• _ACTIVITY_
Using the records below, repeat exactly the lines from the one holding "Гафаров | баллы Налог: 260 -> 240" through the one holding "2022-06-10 | Volume (final): 23269 -> 23271", both ends included, and no others.
_ _ _
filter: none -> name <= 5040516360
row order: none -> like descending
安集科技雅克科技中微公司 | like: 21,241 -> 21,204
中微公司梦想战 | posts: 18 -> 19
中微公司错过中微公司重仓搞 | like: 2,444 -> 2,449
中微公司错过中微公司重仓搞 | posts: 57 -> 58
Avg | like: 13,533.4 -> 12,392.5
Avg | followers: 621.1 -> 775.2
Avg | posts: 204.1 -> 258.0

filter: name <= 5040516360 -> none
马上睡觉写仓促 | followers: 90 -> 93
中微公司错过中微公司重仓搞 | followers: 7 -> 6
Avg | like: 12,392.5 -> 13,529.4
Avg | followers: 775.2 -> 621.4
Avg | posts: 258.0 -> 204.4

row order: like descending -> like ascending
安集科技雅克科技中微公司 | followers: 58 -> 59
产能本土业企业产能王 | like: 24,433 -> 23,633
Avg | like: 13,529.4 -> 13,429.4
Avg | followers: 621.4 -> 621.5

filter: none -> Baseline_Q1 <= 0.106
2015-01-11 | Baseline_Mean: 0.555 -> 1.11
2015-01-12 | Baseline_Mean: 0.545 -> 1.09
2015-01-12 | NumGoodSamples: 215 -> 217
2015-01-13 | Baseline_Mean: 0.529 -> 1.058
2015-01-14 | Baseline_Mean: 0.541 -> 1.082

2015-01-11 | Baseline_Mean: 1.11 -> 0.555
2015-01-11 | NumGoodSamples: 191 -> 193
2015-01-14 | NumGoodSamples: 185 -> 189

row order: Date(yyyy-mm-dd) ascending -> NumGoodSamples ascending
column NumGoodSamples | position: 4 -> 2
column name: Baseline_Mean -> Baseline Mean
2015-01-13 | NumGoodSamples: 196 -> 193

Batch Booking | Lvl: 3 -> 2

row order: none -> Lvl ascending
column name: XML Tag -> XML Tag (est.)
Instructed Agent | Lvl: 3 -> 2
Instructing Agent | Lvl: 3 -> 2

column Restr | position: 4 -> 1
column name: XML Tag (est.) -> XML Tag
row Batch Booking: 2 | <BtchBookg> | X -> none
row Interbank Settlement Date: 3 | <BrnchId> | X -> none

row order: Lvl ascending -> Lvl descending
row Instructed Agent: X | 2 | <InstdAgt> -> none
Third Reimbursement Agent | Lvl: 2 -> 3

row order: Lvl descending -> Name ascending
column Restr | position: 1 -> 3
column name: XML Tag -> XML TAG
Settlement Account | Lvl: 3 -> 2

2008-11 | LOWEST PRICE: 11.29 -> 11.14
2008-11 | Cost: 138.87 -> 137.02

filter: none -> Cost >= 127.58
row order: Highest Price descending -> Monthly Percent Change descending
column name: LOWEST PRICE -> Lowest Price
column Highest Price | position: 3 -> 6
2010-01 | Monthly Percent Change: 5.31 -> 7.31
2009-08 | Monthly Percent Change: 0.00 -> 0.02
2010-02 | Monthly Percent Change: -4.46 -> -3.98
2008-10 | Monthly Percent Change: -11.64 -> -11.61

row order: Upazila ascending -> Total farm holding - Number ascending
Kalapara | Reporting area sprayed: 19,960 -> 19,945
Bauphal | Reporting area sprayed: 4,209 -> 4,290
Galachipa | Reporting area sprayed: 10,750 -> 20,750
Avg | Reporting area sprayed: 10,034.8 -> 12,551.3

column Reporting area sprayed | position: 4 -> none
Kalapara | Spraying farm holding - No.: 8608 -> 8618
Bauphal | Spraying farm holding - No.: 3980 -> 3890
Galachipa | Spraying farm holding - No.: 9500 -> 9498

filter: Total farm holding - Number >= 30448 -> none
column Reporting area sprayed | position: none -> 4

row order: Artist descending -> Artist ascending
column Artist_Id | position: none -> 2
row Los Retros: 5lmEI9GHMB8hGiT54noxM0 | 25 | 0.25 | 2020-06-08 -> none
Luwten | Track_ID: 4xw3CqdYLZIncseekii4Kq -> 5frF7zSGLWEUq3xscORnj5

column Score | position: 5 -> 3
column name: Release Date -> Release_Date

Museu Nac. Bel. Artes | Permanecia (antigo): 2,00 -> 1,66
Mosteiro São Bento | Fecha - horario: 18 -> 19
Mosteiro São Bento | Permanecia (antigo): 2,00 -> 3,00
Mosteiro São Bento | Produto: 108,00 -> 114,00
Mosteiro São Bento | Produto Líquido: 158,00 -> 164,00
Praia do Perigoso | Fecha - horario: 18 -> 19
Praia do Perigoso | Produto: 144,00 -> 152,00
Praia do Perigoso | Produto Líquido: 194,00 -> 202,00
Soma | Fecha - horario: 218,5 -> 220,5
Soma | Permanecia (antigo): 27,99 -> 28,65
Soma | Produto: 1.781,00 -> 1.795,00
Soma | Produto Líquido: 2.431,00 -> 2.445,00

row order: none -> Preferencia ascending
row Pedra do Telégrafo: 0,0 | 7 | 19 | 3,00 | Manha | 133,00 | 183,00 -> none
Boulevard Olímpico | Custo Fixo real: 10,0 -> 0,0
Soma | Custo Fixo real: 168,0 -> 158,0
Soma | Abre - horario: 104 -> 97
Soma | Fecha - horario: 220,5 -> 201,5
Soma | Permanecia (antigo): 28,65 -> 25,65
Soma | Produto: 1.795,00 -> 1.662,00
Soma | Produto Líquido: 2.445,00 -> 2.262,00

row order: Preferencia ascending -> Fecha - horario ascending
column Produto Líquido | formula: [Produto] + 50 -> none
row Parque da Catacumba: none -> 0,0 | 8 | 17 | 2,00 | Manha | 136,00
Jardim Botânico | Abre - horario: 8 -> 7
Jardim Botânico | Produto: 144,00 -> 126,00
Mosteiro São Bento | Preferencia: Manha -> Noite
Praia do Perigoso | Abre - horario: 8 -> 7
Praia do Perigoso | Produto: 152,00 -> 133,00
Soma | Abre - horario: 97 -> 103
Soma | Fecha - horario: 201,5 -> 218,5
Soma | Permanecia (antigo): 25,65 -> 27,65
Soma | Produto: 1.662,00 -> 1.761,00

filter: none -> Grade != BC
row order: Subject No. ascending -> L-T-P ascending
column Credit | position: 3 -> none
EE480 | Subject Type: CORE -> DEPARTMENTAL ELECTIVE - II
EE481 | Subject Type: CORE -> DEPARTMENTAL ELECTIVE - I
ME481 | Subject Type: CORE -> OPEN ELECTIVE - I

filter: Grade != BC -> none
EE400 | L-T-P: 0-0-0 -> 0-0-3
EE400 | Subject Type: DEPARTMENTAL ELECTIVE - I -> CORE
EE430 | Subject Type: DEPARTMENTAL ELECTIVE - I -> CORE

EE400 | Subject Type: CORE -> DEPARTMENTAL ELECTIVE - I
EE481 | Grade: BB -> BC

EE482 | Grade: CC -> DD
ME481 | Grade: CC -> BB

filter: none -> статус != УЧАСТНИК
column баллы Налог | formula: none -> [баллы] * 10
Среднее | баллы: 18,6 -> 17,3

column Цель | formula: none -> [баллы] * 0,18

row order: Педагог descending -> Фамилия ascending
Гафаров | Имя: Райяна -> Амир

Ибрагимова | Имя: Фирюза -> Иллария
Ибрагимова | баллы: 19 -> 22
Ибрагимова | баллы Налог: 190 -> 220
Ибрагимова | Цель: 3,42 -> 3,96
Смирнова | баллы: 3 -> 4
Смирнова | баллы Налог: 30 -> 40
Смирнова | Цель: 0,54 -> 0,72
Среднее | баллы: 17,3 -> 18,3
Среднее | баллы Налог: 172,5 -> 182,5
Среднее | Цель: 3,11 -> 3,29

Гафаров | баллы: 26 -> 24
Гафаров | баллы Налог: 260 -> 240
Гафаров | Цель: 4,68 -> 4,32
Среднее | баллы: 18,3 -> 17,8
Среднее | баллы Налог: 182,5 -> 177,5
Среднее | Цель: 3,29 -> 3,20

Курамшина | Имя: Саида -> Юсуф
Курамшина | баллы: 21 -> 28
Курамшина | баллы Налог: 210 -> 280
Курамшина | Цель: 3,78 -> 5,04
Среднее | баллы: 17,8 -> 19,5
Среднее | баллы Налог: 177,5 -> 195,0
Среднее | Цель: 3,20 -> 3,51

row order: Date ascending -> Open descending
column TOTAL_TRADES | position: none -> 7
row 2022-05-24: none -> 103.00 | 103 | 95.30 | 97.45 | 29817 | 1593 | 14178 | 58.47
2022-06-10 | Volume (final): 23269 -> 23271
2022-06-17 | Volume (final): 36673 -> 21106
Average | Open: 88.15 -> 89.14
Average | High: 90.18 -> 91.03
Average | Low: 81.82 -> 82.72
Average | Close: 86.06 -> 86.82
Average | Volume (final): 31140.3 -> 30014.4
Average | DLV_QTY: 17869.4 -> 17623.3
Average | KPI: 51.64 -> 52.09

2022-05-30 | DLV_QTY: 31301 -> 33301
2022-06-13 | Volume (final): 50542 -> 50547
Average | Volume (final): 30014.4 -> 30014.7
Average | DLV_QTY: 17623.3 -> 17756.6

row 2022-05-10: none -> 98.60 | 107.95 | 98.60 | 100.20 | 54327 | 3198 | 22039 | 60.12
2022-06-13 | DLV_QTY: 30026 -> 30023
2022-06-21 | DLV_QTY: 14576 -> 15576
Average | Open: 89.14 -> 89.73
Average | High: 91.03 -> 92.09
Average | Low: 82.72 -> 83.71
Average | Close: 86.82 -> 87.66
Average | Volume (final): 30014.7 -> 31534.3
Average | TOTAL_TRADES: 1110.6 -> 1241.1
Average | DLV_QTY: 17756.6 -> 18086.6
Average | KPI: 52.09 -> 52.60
_ _ _
• _RESPONSE TO THE TASK_
Гафаров | баллы Налог: 260 -> 240
Гафаров | Цель: 4,68 -> 4,32
Среднее | баллы: 18,3 -> 17,8
Среднее | баллы Налог: 182,5 -> 177,5
Среднее | Цель: 3,29 -> 3,20

Курамшина | Имя: Саида -> Юсуф
Курамшина | баллы: 21 -> 28
Курамшина | баллы Налог: 210 -> 280
Курамшина | Цель: 3,78 -> 5,04
Среднее | баллы: 17,8 -> 19,5
Среднее | баллы Налог: 177,5 -> 195,0
Среднее | Цель: 3,20 -> 3,51

row order: Date ascending -> Open descending
column TOTAL_TRADES | position: none -> 7
row 2022-05-24: none -> 103.00 | 103 | 95.30 | 97.45 | 29817 | 1593 | 14178 | 58.47
2022-06-10 | Volume (final): 23269 -> 23271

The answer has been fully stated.